A correlation between life expectancy of the rat and the levels of hepatic enzyme activity has been established. When the age-associated enzyme activity patterns were modified by dietary means, there were corresponding modifications in life span. This study of lifetime duration entailed approximately 1000 male rats divided into five dietary groups; the dietary variables were limited to the intake of protein, carbohydrate and calories. The hepatic enzymes investigated were ATPase, alkaline phosphatase, histidase and catalase, and the activities were determined at seven age periods ranging from 21 to 1000 days of age. The activities were expressed on the following bases: per unit weight (fresh, dry and fat-free), per unit nitrogen, per organ and per cell. From the cellular and enzymological data it was found possible to determine how much of the change in total enzyme activity, from one age to another, was directly attributable to change in number of hepatocytes and in volume of the hepatocytes. For each of the enzymes studied, the activity levels were found to vary with the age of the rat and with the diet fed. Similarly, the volume of the individual hepatocyte and the total number of hepatocytes also varied throughout the life of the rat and both were significantly influenced by the dietary regimen imposed.
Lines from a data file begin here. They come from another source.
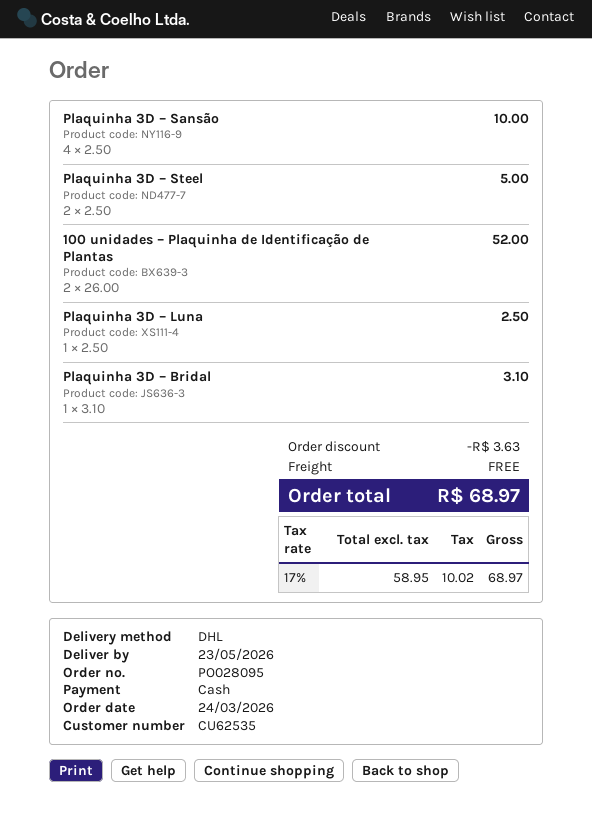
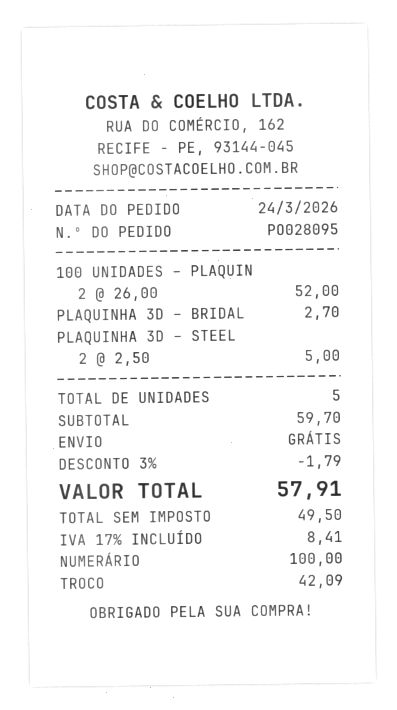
Plaquinha 3D – Sansão: 4 x 2.50 = 10.00 -> none
Plaquinha 3D – Luna: 1 x 2.50 = 2.50 -> none
Plaquinha 3D – Bridal: 1 x 3.10 = 3.10 -> 1 x 2.70 = 2.70
discount: 3.63 -> 1.79
net: 58.95 -> 49.50
tax: 17% = 10.02 -> 17% = 8.41
total: 68.97 -> 57.91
When parameters other than age were used as a basis of comparison, these discrete multiple patterns disappeared. The levels of activity of each of the enzymes, irrespective of age or diet, formed a single, continuous slope when related to nitrogen content, number of hepatocytes, hepatocytic volume, body weight and caloric intake. The progressive changes with age in the activity level of the organ or of the cell, represent an adaptation to the change in requirements of a larger animal or a larger cell. Rapid growth rates, structural or biochemical, are not commensurate with prolonged life span. The dietary regimen which evoked the greatest rate of change with age was most detrimental and such rats had the shortest life expectancy. With long-term caloric restriction, the levels of any of the biochemical constituents as well as of cell and animal size, were more like that of the young rat, and the longest life spans were obtained.